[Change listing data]
^^^^^^^^
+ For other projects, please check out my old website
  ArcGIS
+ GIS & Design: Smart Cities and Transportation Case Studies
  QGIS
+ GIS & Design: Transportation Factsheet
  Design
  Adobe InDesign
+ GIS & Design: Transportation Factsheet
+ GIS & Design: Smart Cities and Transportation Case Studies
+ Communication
^^^^^^^^
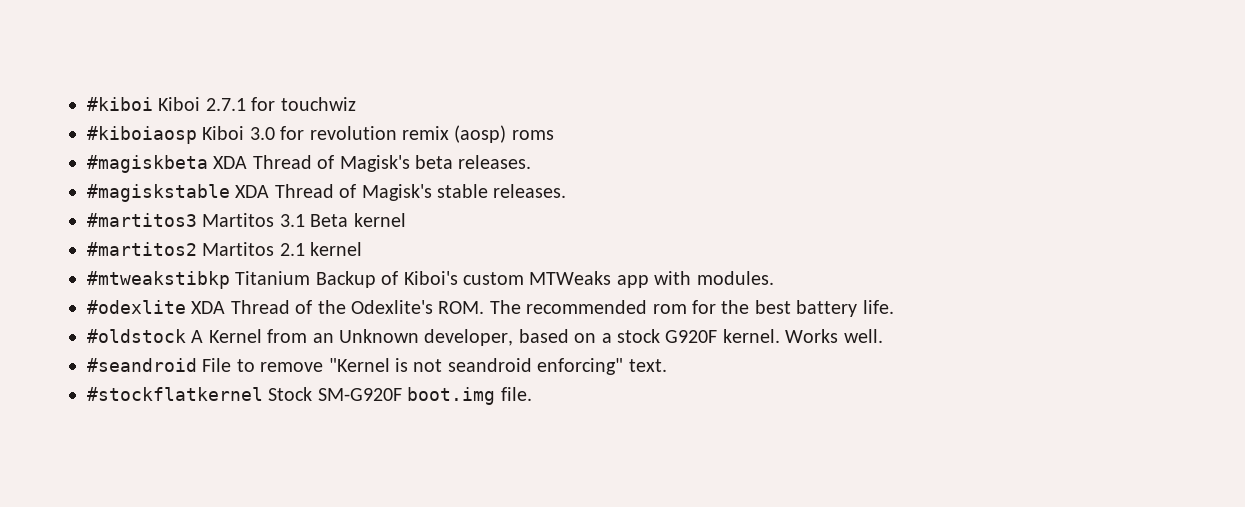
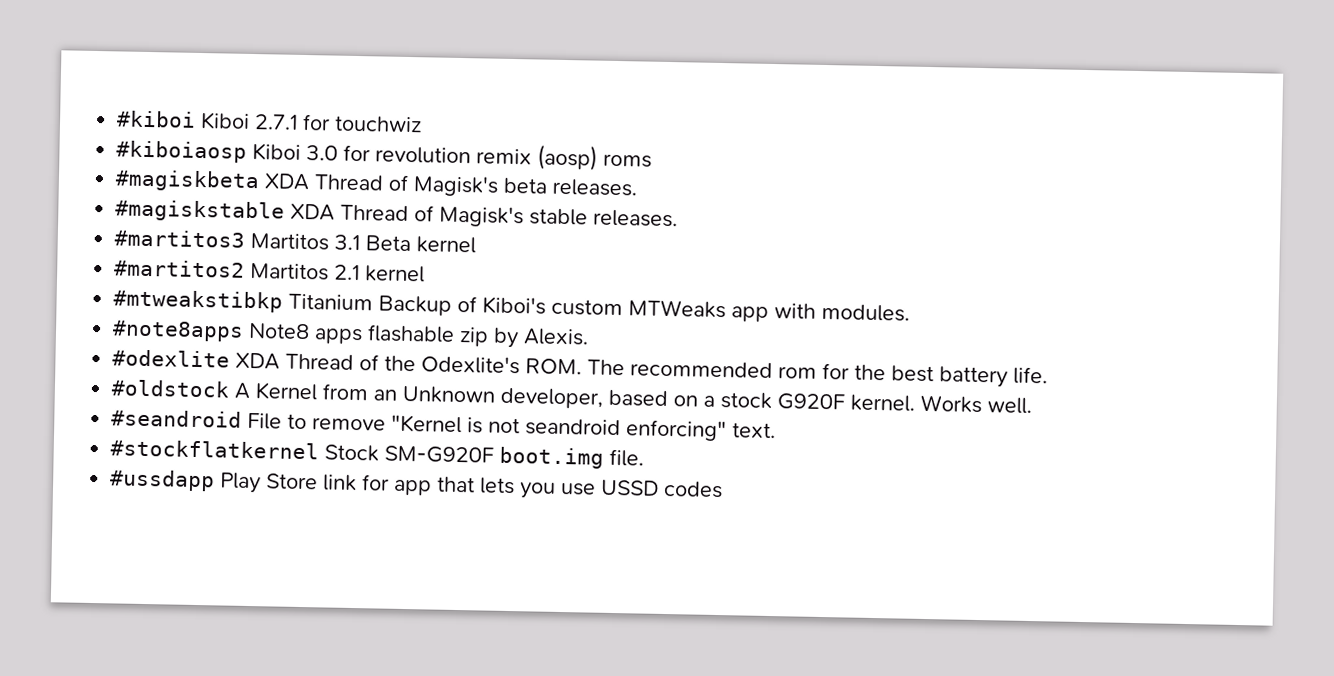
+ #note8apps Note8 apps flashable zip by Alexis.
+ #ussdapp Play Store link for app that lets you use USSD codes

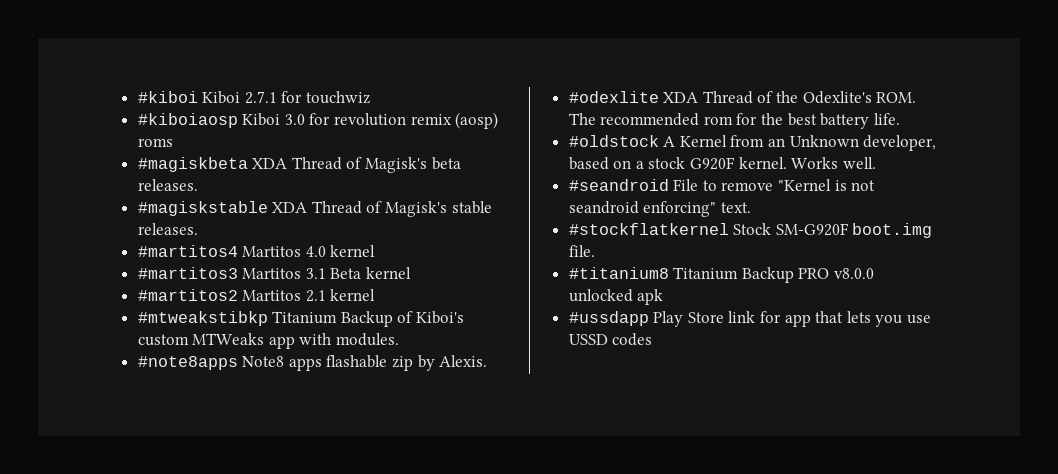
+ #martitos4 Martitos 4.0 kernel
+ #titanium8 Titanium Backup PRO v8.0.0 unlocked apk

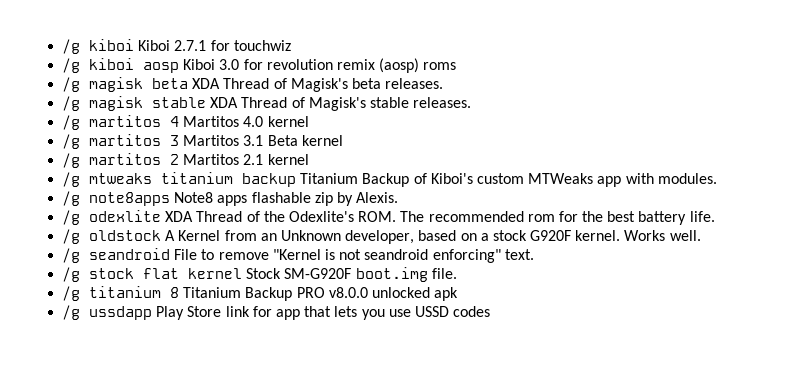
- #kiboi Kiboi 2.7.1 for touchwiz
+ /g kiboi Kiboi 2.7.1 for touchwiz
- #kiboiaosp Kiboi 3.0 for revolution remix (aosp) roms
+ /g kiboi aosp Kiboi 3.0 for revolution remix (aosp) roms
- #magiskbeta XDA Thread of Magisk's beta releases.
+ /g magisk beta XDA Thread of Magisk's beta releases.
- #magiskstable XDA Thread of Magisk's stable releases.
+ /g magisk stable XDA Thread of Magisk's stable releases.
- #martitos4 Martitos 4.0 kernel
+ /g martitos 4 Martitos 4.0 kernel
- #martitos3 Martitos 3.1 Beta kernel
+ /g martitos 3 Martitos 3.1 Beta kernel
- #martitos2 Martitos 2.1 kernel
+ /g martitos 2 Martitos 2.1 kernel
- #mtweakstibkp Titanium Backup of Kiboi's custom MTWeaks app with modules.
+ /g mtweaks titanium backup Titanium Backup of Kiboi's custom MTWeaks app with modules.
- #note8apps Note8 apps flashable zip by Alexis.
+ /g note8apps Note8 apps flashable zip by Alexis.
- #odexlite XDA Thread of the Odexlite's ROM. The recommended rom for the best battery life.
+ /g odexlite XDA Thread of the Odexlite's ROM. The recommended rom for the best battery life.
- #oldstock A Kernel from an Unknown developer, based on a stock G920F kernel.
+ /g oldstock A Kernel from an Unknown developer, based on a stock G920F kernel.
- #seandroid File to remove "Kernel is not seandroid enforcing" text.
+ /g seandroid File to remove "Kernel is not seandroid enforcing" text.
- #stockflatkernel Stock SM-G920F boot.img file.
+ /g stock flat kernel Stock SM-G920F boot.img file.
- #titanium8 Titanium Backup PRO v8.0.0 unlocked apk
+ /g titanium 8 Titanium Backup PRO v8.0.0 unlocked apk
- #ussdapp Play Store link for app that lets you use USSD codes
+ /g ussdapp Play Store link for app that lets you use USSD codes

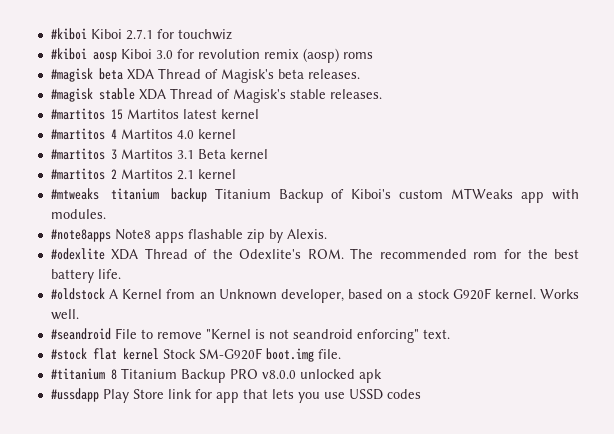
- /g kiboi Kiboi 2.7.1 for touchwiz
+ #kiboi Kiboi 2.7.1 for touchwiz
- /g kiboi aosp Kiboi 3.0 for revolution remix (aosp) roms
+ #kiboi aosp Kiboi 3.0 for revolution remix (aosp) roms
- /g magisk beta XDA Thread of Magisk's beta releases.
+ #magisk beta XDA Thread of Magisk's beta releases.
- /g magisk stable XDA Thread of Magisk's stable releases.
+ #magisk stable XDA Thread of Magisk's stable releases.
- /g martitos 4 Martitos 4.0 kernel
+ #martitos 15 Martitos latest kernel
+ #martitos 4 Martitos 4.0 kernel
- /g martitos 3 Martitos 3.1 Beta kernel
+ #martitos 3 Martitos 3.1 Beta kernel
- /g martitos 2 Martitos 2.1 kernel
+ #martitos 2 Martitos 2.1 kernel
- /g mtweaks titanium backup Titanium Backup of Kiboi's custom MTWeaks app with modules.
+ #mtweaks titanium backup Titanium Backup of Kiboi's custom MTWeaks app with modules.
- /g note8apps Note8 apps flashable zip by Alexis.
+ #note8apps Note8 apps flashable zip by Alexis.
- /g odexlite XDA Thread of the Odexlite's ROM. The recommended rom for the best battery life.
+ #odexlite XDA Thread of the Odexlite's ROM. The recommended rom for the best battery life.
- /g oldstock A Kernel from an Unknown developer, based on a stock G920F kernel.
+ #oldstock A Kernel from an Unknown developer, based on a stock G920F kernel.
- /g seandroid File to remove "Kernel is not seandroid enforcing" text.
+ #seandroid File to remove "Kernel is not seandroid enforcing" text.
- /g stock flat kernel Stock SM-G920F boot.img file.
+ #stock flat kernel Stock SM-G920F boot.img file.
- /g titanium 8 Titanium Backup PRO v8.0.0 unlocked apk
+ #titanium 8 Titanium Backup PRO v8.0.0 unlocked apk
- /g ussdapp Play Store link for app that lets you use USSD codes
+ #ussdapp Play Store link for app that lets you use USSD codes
^^^^^^^^
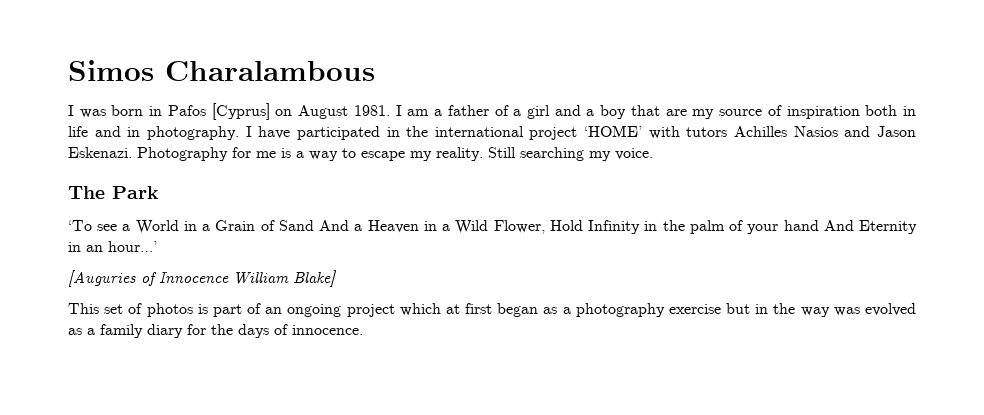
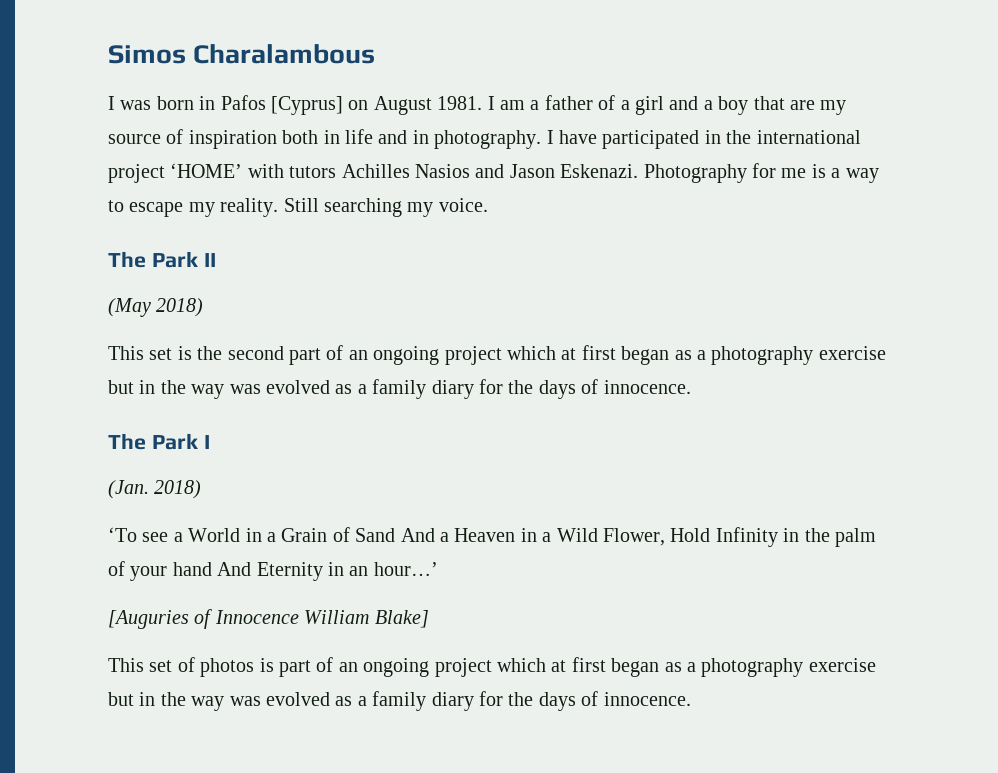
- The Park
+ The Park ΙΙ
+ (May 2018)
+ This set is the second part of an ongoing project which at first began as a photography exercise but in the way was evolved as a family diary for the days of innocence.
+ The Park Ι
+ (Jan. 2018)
^^^^^^^^
**YOUR GOAL**
Please state how many lines in the records above hold the word "stable", giving only the number.

**EXERCISE RESULT**
4